1. Choosing a venue where I felt so at home in every way, and where I had name recognition, was the right move. I didn’t want to have to ingratiate myself with an unknown manager of the few remaining indie bookstores. I had done that before, and had poor results. I was also confident I could fill a space bigger than a friend’s living room.
2. I chose a woman who is a dynamic speaker in her own right and well known in the congregation to introduce me before my talk, and to do a Q and A with me afterward, with audience participation. We met weeks before the event to discuss my goals and to give her an advanced copy, so she’d be prepped.

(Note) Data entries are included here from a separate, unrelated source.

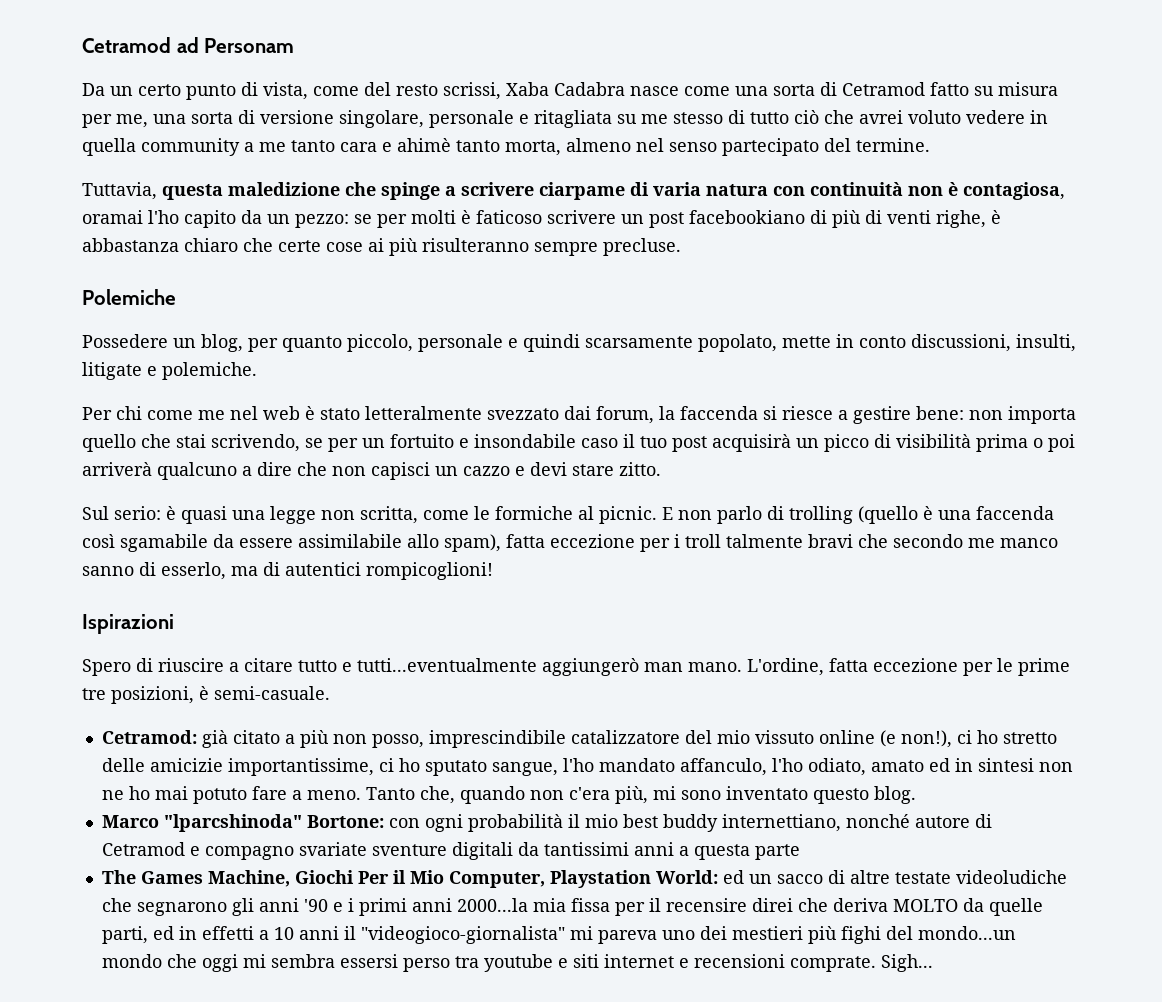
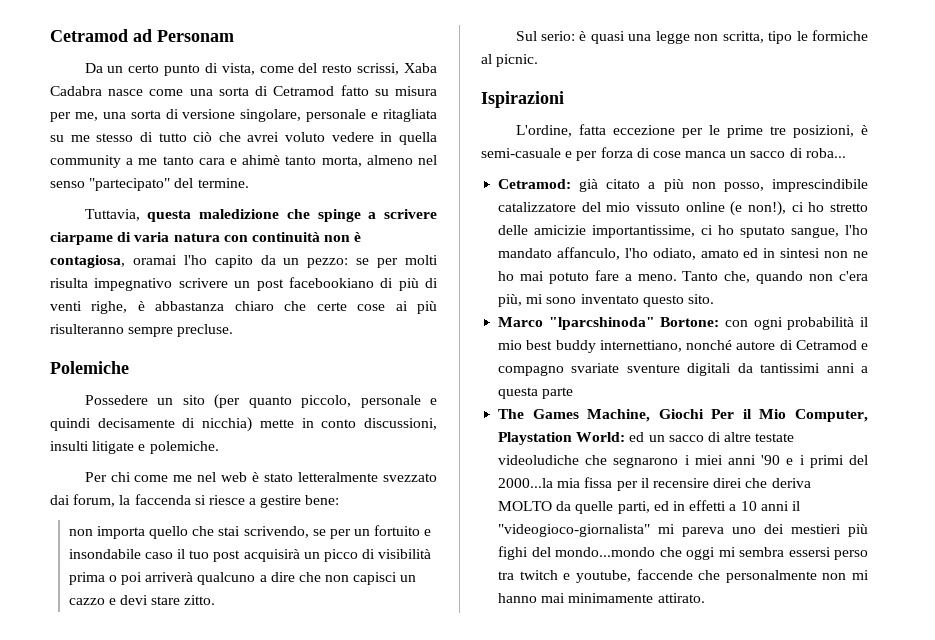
[722,138,819,156] partecipato -> [89,178,171,191] "partecipato"
[461,210,542,224] è faticoso -> [50,278,173,291] risulta impegnativo
[201,334,278,352] blog, per -> [182,394,241,409] sito (per
[585,334,777,352] scarsamente popolato, -> [97,417,253,432] decisamente di nicchia)
[1016,334,1076,352] insulti, -> [50,441,89,451] insulti
(964, 413) none -> (340, 500) //
[423,510,469,520] come -> [768,31,793,44] tipo
[662,506,1054,524] [82,534,1058,552] [82,562,493,580] [82,614,174,634] [82,658,742,676] E non parlo di trolling (quello è una faccenda così sgamabile da essere assimilabile allo spam), fatta eccezione per i troll talmente bravi che secondo me manco sanno di esserlo, ma di autentici rompicoglioni! // Ispirazioni // Spero di riuscire a citare tutto e tutti...eventualmente aggiungerò man mano. -> [481,91,564,108] // Ispirazioni //
[214,686,330,700] semi-casuale. -> [481,147,846,161] semi-casuale e per forza di cose manca un sacco di roba...
[873,786,916,804] blog. -> [687,294,714,304] sito.
[231,898,254,916] gli -> [684,455,723,465] i miei
[411,898,452,912] anni -> [849,455,868,465] del
[917,926,1016,940] [101,954,162,968] mondo...un mondo -> [555,547,656,557] mondo...mondo
[483,954,933,972] youtube e siti internet e recensioni comprate. Sigh... -> [519,569,869,583] [498,593,705,603] twitch e youtube, faccende che personalmente non mi hanno mai minimamente attirato.

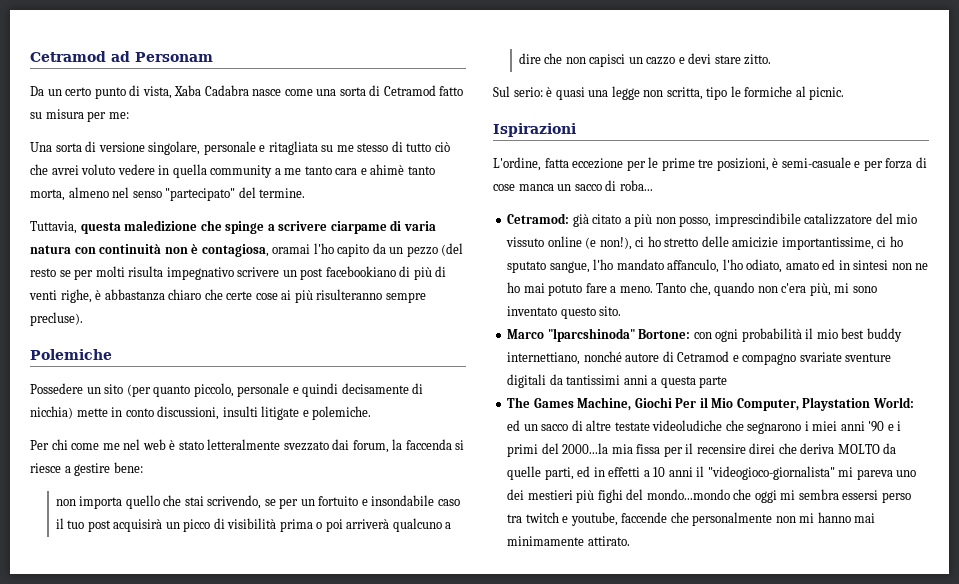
[259,63,400,75] come del resto scrissi, -> (172, 92) none
[74,112,126,121] me, una -> [108,112,129,119] [30,142,52,152] me: // Una
[307,258,349,268] pezzo: -> [406,243,464,257] [30,268,56,277] pezzo (del resto
[177,324,234,337] precluse. -> [30,312,83,326] precluse).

3. I had a full-color flyer designed that did double duty being shared on social media as well as displayed in the synagogue lobby. I asked a writer whose review of my book was going to run in a local paper to add the date and location of the book launch at the end of her column. I also wrote an author interview focused on the book which I arranged to have run in an online community news outlet geared for the Jewish population. The synagogue’s Facebook page created an event for my book party and the many online RSVPs added to my confidence.
4. People are always busy, so I also sent emails and called all my friends to remind them that, short of having a loved one rushed to the ER that night, I expected to see them there.

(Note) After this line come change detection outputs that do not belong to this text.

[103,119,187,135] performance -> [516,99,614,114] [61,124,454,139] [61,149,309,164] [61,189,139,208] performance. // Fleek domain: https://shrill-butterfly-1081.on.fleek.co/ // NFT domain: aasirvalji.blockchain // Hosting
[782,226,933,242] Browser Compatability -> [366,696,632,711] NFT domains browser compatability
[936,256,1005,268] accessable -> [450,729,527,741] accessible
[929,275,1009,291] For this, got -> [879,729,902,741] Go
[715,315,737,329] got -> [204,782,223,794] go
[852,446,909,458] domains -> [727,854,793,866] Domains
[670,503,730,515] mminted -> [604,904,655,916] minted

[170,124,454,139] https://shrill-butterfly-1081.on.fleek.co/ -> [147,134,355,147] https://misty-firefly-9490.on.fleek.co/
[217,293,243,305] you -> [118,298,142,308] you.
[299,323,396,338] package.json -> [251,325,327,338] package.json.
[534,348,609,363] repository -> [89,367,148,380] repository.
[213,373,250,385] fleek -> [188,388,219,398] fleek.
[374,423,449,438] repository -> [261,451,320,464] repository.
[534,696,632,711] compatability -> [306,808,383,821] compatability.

5. I timed my talk to be no more than 25 minutes, and spent many hours planning it and rehearsing it. Having it semi-memorized, but totally confident in my narrative flow, allowed me to be spontaneous yet stay on message. I also edited down segments of my memoir that I wanted to read so that none were longer than about three minutes each. I also chose segments with choice humor, and was gratified by audience laughter.
6. While I really didn’t need the gold bags with the rope handles that I bought for book purchases, I felt good offering them, and now am well stocked with bags for the next five years. (They only came by the case.)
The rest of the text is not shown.